- **Exercise material**
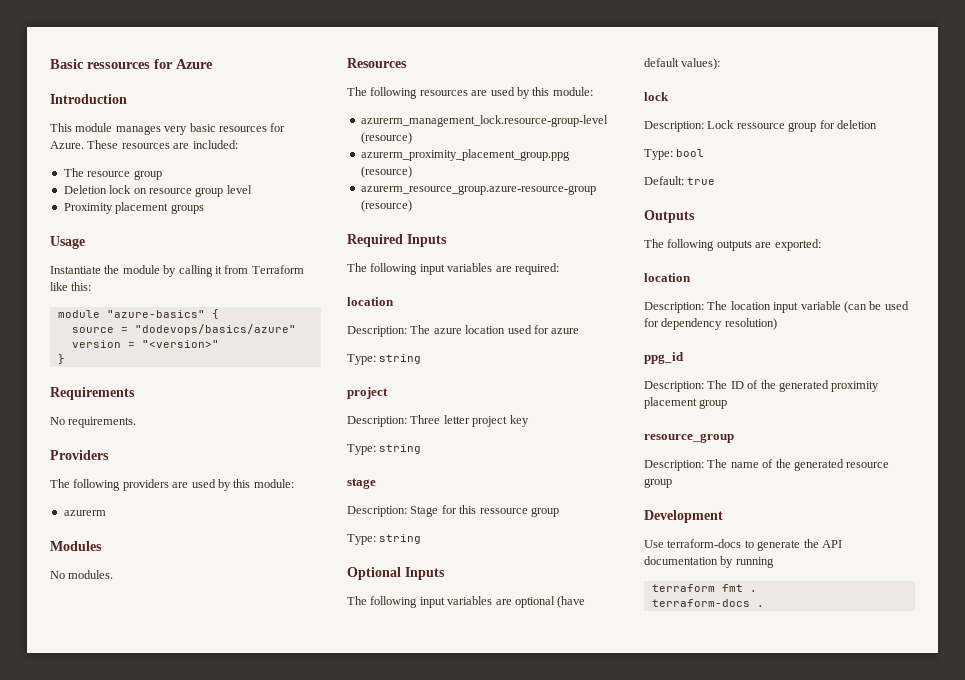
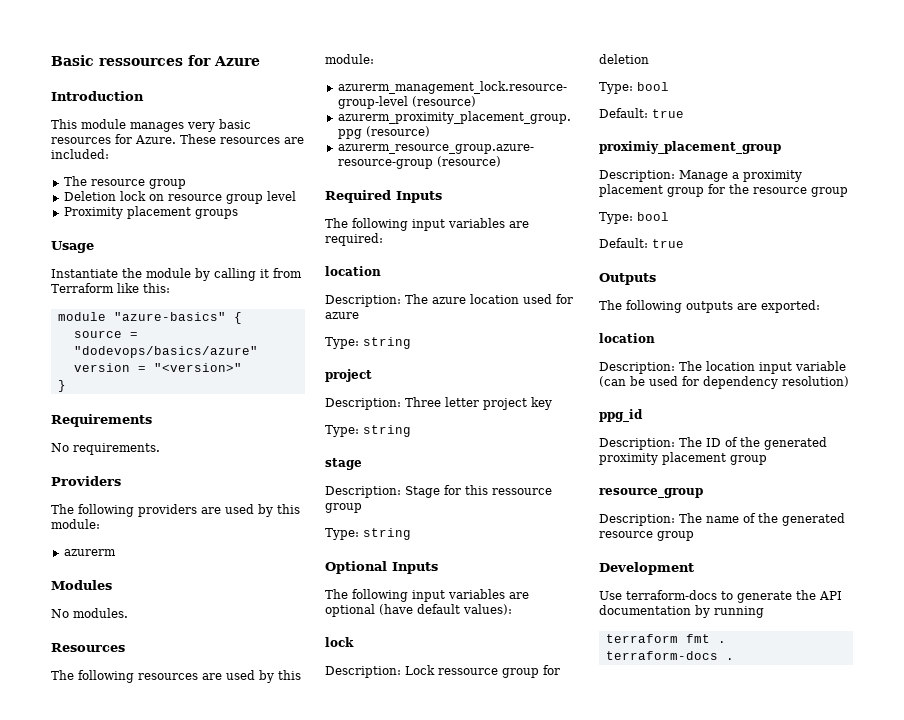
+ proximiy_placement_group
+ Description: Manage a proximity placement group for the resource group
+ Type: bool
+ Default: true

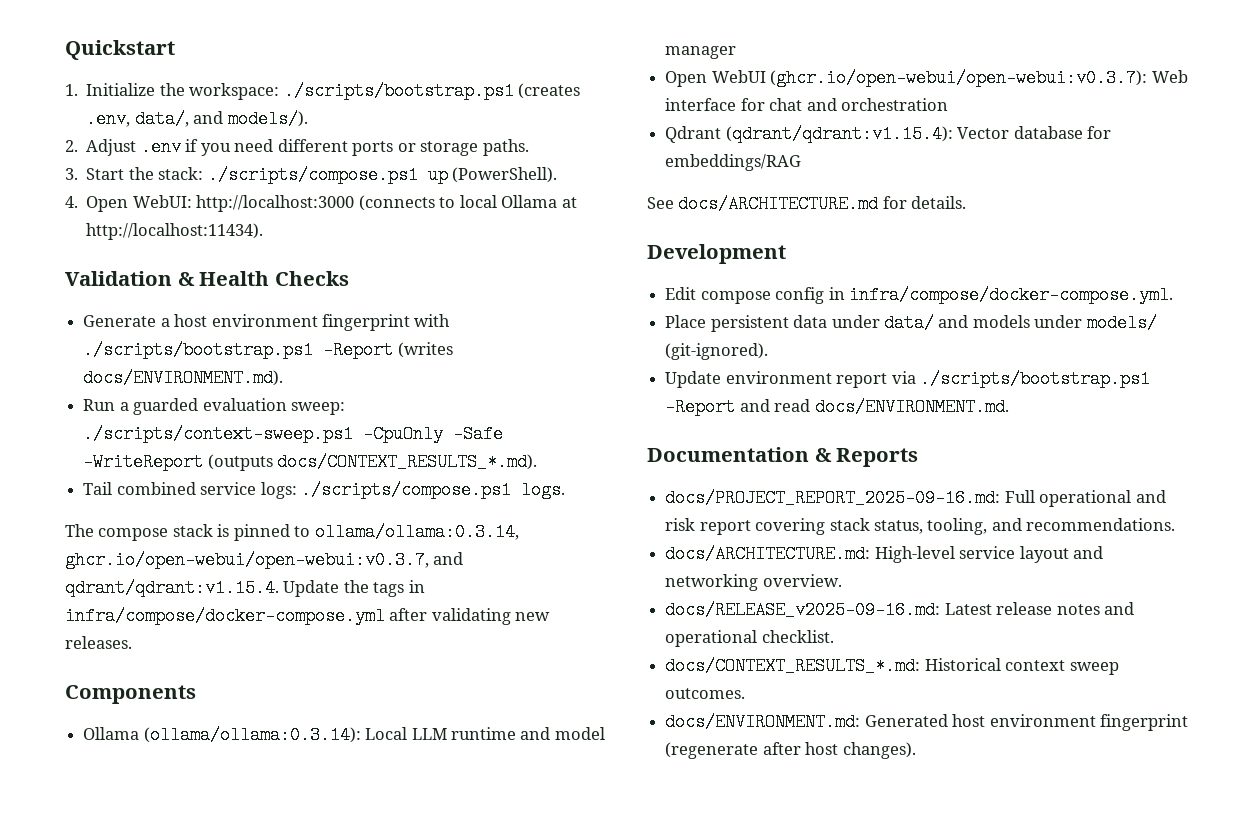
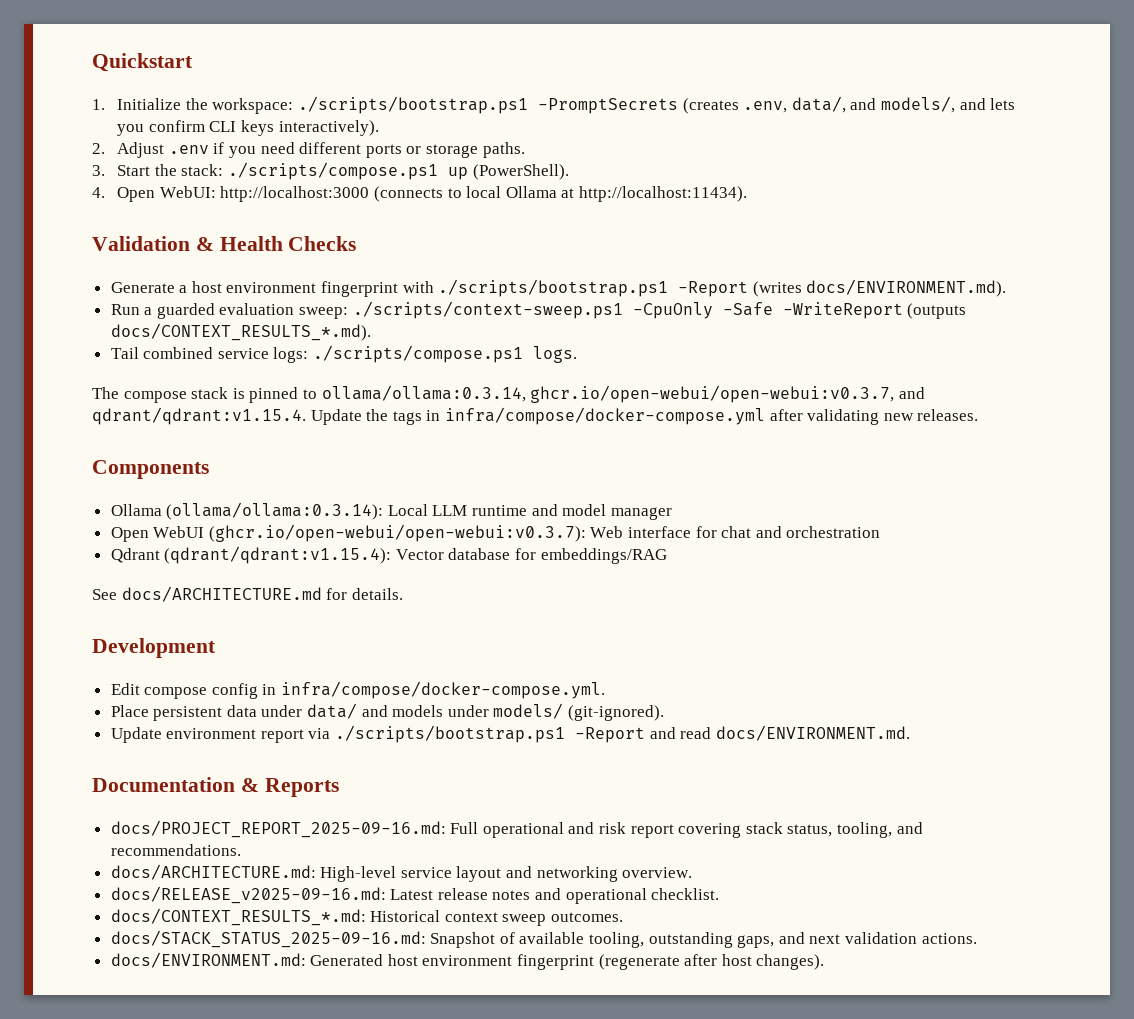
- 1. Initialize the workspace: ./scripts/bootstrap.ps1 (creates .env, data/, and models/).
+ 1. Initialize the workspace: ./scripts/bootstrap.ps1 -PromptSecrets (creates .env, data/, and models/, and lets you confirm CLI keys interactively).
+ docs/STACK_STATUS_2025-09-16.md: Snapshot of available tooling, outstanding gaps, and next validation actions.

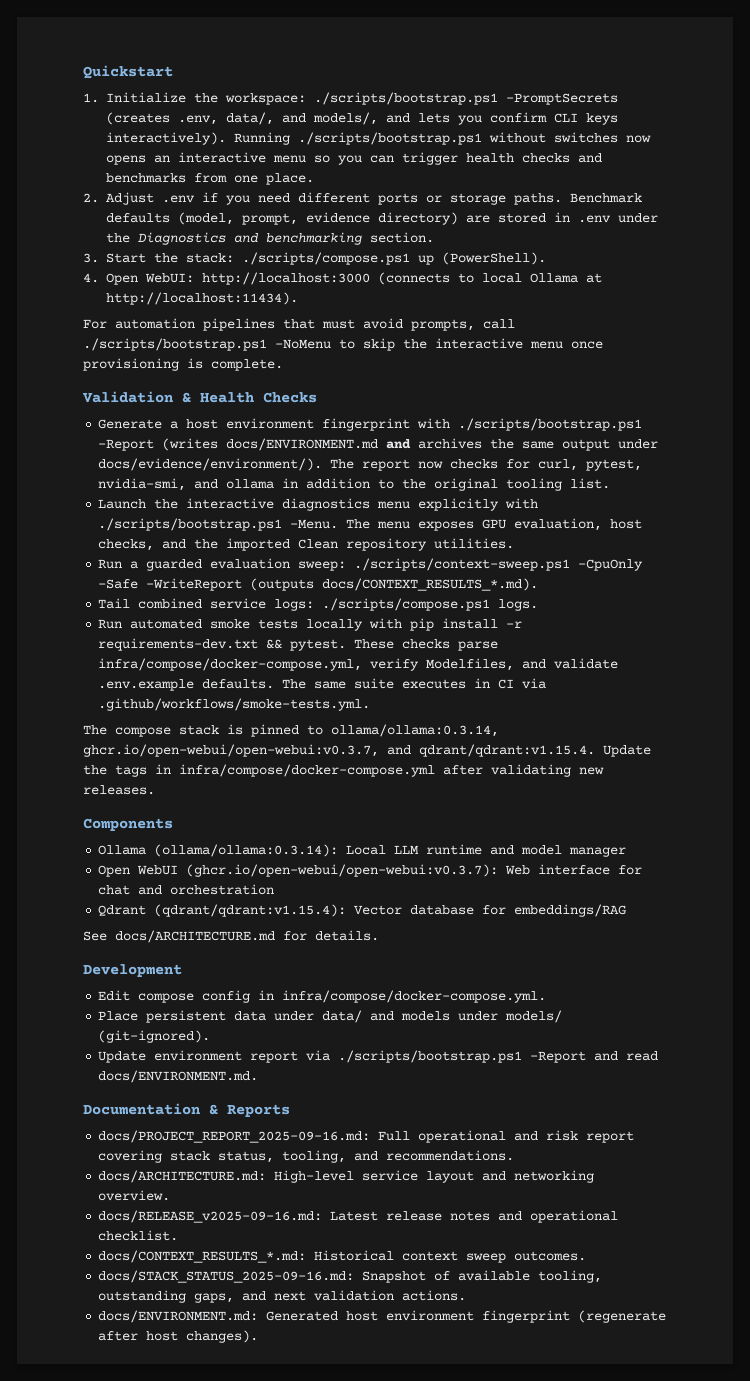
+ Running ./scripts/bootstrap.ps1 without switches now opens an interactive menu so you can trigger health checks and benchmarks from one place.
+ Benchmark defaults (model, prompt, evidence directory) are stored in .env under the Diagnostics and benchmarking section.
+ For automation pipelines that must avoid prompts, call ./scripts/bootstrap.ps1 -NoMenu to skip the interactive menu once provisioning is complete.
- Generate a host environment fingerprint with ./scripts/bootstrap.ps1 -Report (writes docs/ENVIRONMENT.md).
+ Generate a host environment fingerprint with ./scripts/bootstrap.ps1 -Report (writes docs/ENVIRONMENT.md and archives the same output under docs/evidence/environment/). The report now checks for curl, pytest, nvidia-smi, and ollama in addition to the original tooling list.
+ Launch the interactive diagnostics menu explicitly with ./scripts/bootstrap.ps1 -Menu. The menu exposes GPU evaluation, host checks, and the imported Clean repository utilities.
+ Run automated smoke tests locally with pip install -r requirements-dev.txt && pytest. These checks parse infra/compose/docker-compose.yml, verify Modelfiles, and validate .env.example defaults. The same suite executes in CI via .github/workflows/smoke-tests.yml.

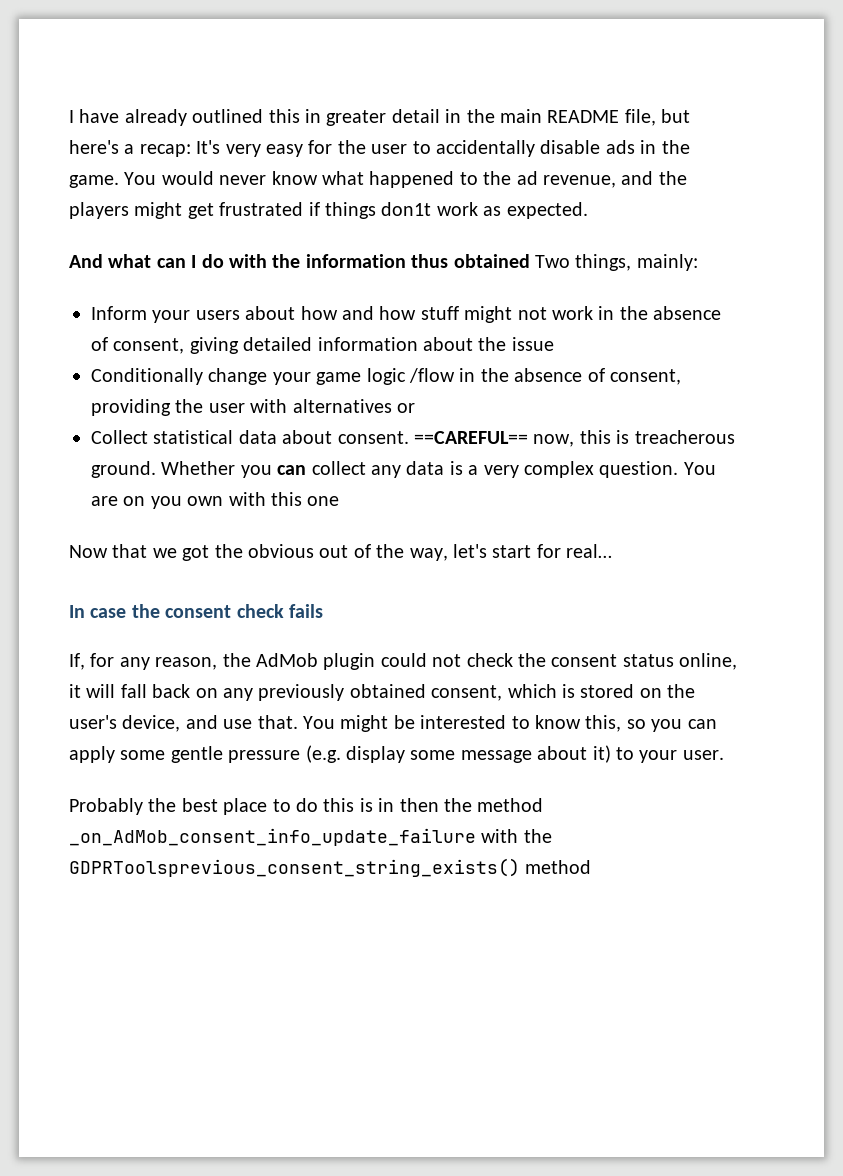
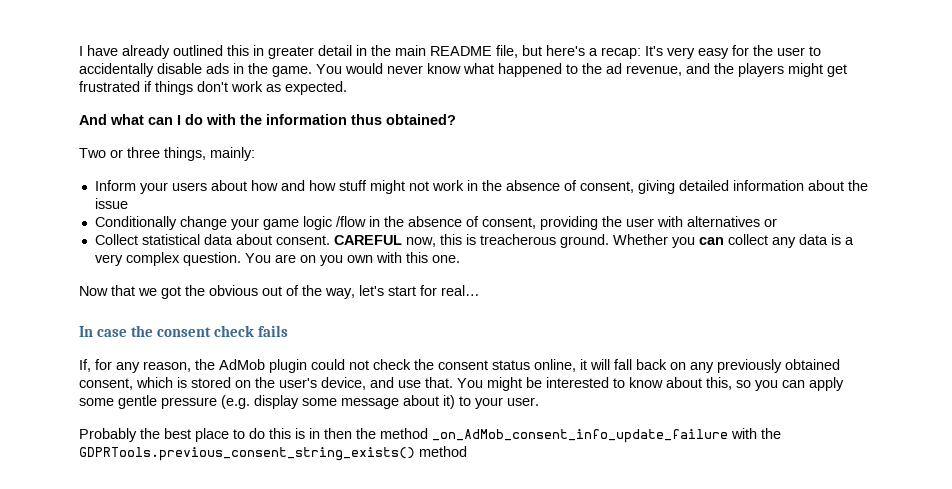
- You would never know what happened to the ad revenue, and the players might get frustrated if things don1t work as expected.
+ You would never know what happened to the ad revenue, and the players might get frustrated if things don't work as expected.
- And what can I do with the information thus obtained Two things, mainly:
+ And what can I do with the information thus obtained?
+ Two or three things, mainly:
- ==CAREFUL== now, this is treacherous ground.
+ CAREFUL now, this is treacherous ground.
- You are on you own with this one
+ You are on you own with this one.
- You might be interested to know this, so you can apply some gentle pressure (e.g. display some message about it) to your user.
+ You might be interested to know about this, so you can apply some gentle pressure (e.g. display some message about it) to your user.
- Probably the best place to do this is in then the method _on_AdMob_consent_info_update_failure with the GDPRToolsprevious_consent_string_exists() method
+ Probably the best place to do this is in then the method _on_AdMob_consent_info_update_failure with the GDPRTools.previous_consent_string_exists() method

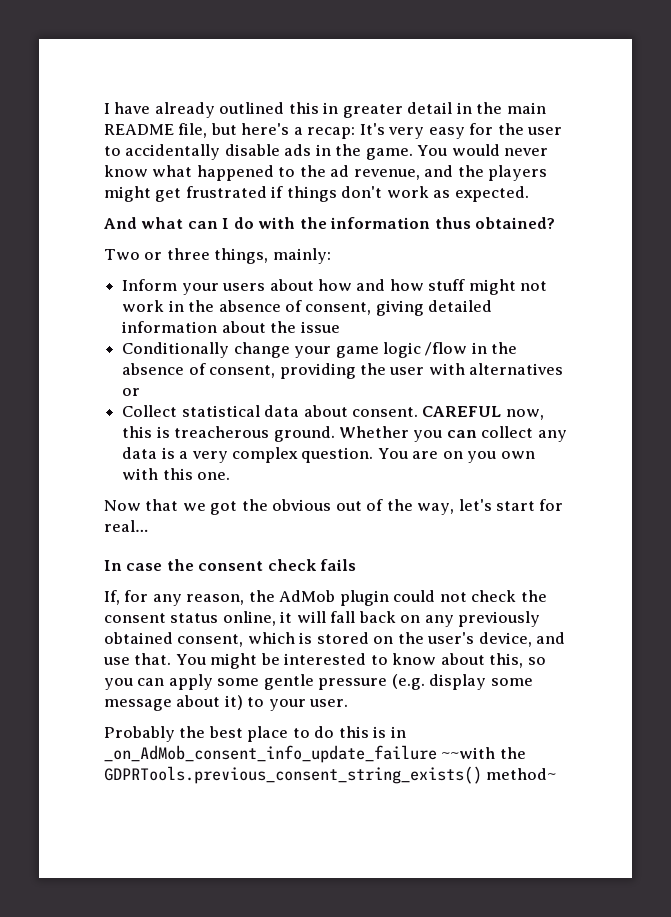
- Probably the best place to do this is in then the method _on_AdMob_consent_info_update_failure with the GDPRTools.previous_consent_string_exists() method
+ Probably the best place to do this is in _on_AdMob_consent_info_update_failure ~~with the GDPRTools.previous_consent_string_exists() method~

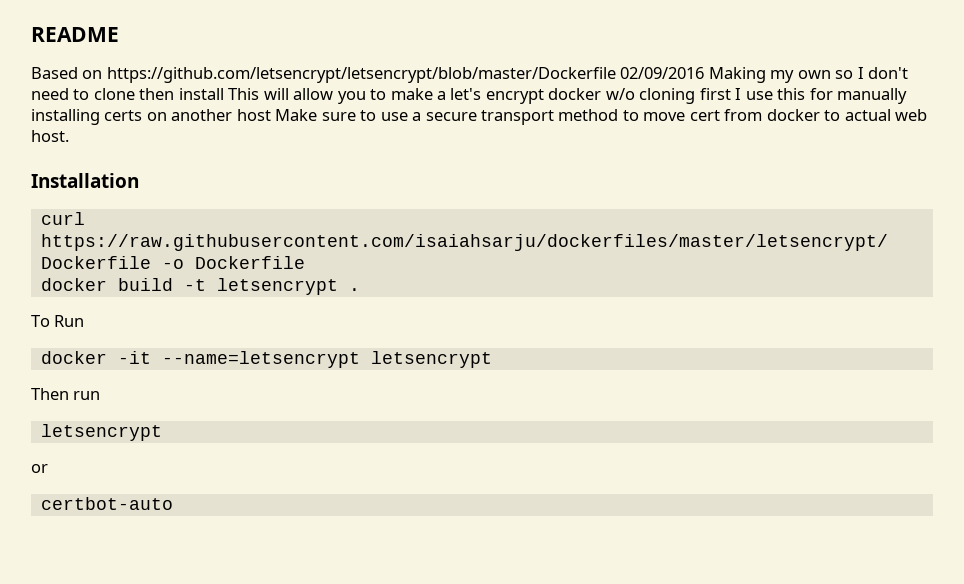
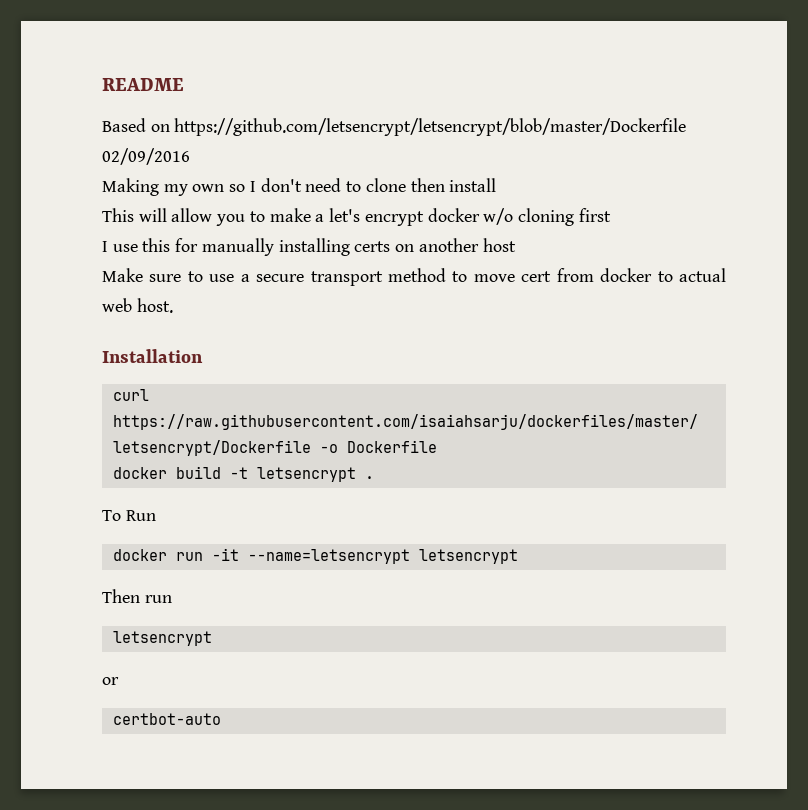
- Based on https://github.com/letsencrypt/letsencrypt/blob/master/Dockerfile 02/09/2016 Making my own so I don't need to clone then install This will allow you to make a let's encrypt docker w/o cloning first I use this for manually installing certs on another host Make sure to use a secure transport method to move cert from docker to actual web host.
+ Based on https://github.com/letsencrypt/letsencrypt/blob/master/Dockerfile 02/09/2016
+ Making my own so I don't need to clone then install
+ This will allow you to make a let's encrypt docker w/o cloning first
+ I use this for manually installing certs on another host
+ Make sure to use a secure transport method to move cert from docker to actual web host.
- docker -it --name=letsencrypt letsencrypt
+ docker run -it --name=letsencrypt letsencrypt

- **Problem to solve**
Output the material word for word, and keep the pictures out.

- **Solution to this problem**
+ proximiy_placement_group
+ Description: Manage a proximity placement group for the resource group
+ Type: bool
+ Default: true

- 1. Initialize the workspace: ./scripts/bootstrap.ps1 (creates .env, data/, and models/).
+ 1. Initialize the workspace: ./scripts/bootstrap.ps1 -PromptSecrets (creates .env, data/, and models/, and lets you confirm CLI keys interactively).
+ docs/STACK_STATUS_2025-09-16.md: Snapshot of available tooling, outstanding gaps, and next validation actions.

+ Running ./scripts/bootstrap.ps1 without switches now opens an interactive menu so you can trigger health checks and benchmarks from one place.
+ Benchmark defaults (model, prompt, evidence directory) are stored in .env under the Diagnostics and benchmarking section.
+ For automation pipelines that must avoid prompts, call ./scripts/bootstrap.ps1 -NoMenu to skip the interactive menu once provisioning is complete.
- Generate a host environment fingerprint with ./scripts/bootstrap.ps1 -Report (writes docs/ENVIRONMENT.md).
+ Generate a host environment fingerprint with ./scripts/bootstrap.ps1 -Report (writes docs/ENVIRONMENT.md and archives the same output under docs/evidence/environment/). The report now checks for curl, pytest, nvidia-smi, and ollama in addition to the original tooling list.
+ Launch the interactive diagnostics menu explicitly with ./scripts/bootstrap.ps1 -Menu. The menu exposes GPU evaluation, host checks, and the imported Clean repository utilities.
+ Run automated smoke tests locally with pip install -r requirements-dev.txt && pytest. These checks parse infra/compose/docker-compose.yml, verify Modelfiles, and validate .env.example defaults. The same suite executes in CI via .github/workflows/smoke-tests.yml.

- You would never know what happened to the ad revenue, and the players might get frustrated if things don1t work as expected.
+ You would never know what happened to the ad revenue, and the players might get frustrated if things don't work as expected.
- And what can I do with the information thus obtained Two things, mainly:
+ And what can I do with the information thus obtained?
+ Two or three things, mainly:
- ==CAREFUL== now, this is treacherous ground.
+ CAREFUL now, this is treacherous ground.
- You are on you own with this one
+ You are on you own with this one.
- You might be interested to know this, so you can apply some gentle pressure (e.g. display some message about it) to your user.
+ You might be interested to know about this, so you can apply some gentle pressure (e.g. display some message about it) to your user.
- Probably the best place to do this is in then the method _on_AdMob_consent_info_update_failure with the GDPRToolsprevious_consent_string_exists() method
+ Probably the best place to do this is in then the method _on_AdMob_consent_info_update_failure with the GDPRTools.previous_consent_string_exists() method

- Probably the best place to do this is in then the method _on_AdMob_consent_info_update_failure with the GDPRTools.previous_consent_string_exists() method
+ Probably the best place to do this is in _on_AdMob_consent_info_update_failure ~~with the GDPRTools.previous_consent_string_exists() method~

- Based on https://github.com/letsencrypt/letsencrypt/blob/master/Dockerfile 02/09/2016 Making my own so I don't need to clone then install This will allow you to make a let's encrypt docker w/o cloning first I use this for manually installing certs on another host Make sure to use a secure transport method to move cert from docker to actual web host.
+ Based on https://github.com/letsencrypt/letsencrypt/blob/master/Dockerfile 02/09/2016
+ Making my own so I don't need to clone then install
+ This will allow you to make a let's encrypt docker w/o cloning first
+ I use this for manually installing certs on another host
+ Make sure to use a secure transport method to move cert from docker to actual web host.
- docker -it --name=letsencrypt letsencrypt
+ docker run -it --name=letsencrypt letsencrypt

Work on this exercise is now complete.